A exemplo do Haaretz, a publicação aponta o fanatismo de extrema-direita, ironizando seu despreparo. Nada entende de defesa. Seria capaz de confundir nome de um rifle com o de um caça:

“Qualquer pessoa razoável poderia ver que o desastre era iminente e soar o alarme. O ministro da Defesa fez isso e foi demitido (e depois reintegrado com protestos de rua), e o chefe de gabinete e os chefes das organizações de segurança fizeram isso, mas o primeiro-ministro não quis ouvir. Ele é refém de políticos extremistas. Vale a pena notar que nenhum deles apareceu ultimamente uniformizado para ajudar Israel a salvar-se de si mesmo. De qualquer forma, a maioria deles não sabe a diferença entre uma unidade e uma brigada, entre um M-16 [rifle] e um F-16 [um caça], entre Nachal Oz e Kfar Aza [nomes de kitutz]. Mas se Israel quiser sobreviver, seria melhor que fossem removidos agora dos centros de decisão”.

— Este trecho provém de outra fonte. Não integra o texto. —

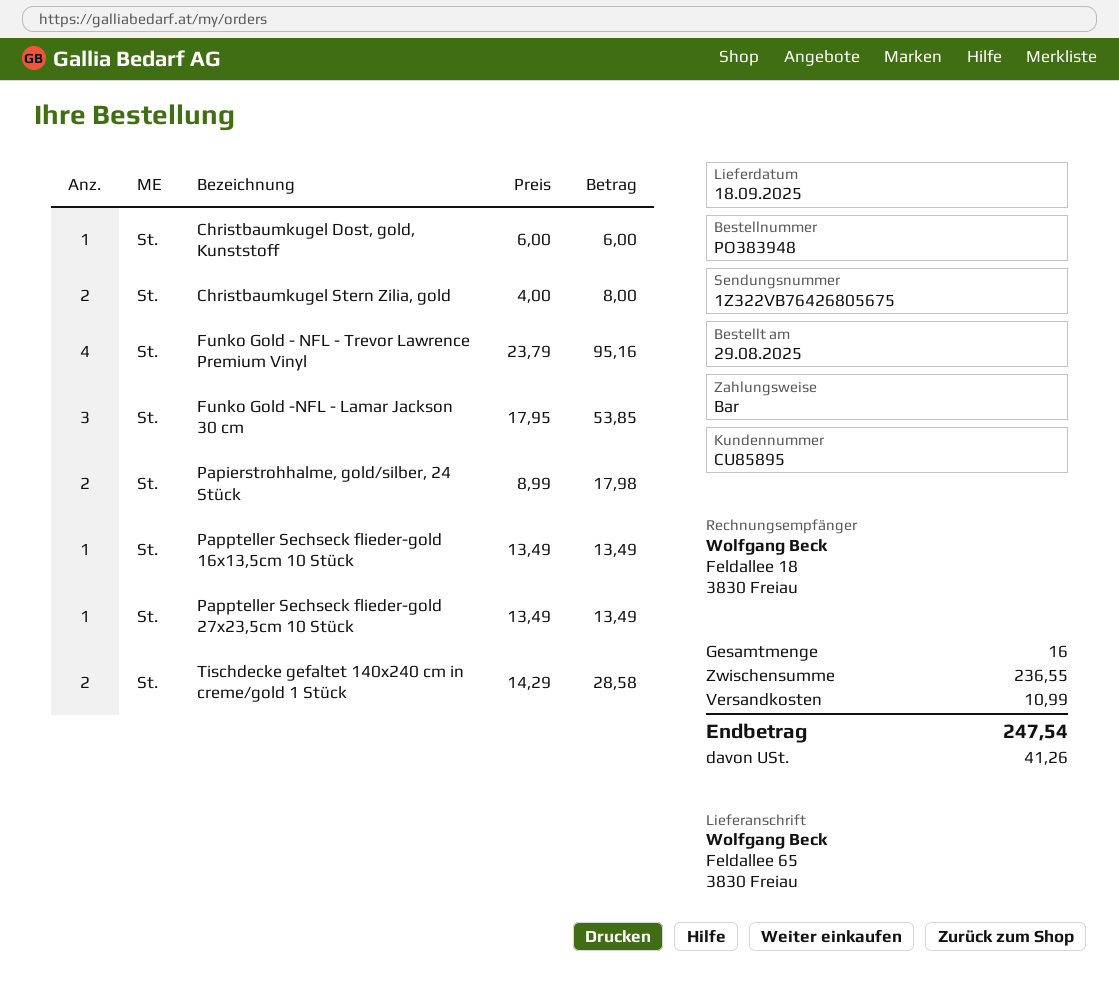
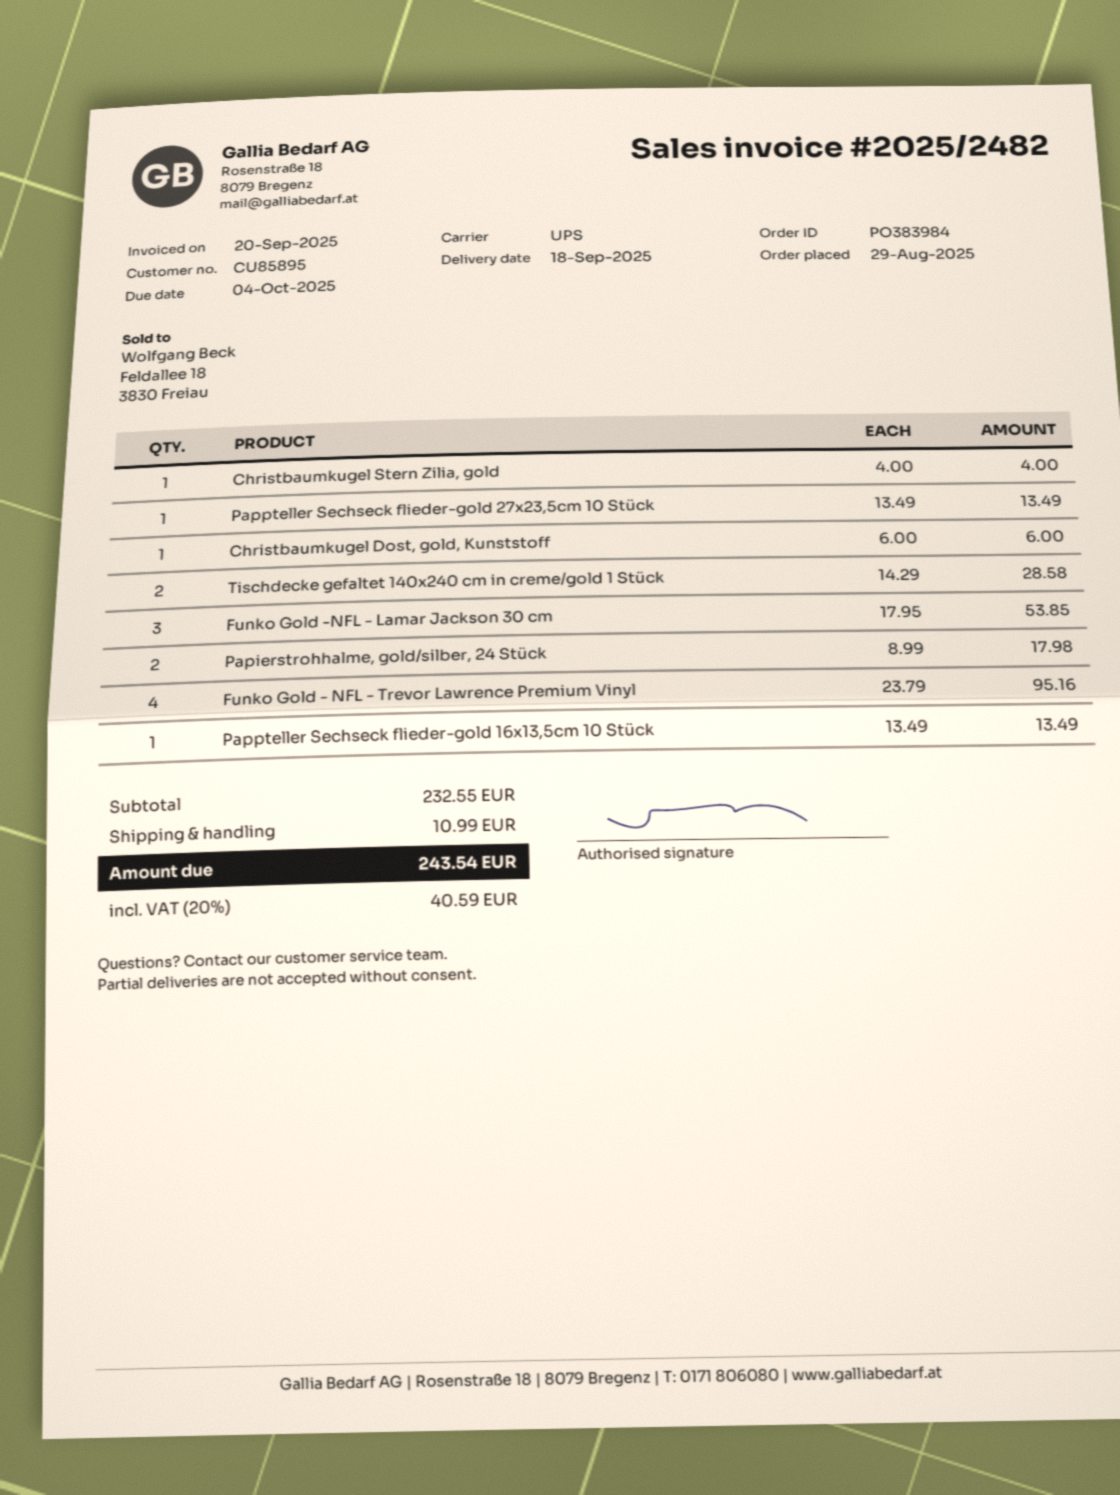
order number: PO383948 -> PO383984
Christbaumkugel Stern Zilia, gold: 2 x 4.00 = 8.00 -> 1 x 4.00 = 4.00
subtotal: 236.55 -> 232.55
tax: 41.26 -> 40.59
total: 247.54 -> 243.54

Destaquei ontem as graves advertências feitas por um jornalista como Thomas Friedman sobre os descaminhos em curso. Apontar tais erros; lembrar que eles concorreram para produzir uma tragédia; reiterar que a questão palestina existe — e que aquele povo não vai a lugar nenhum; até porque não tem como sair de Gaza —, isso tudo é um dever da objetividade.

Israel não pode correr o risco adicional de tomar o padrão dos terroristas do Hamas como sua métrica. Basta a renitente e contraproducente estupidez de desmoralizar, a cada dia, a Autoridade Nacional Palestina. Netanyahu não tem força hoje nem para mudar a história de seu governo. Menos ainda a do Oriente Médio. Até aqui, parece apenas vocacionado para empurrar o seu país para um desastre ainda maior.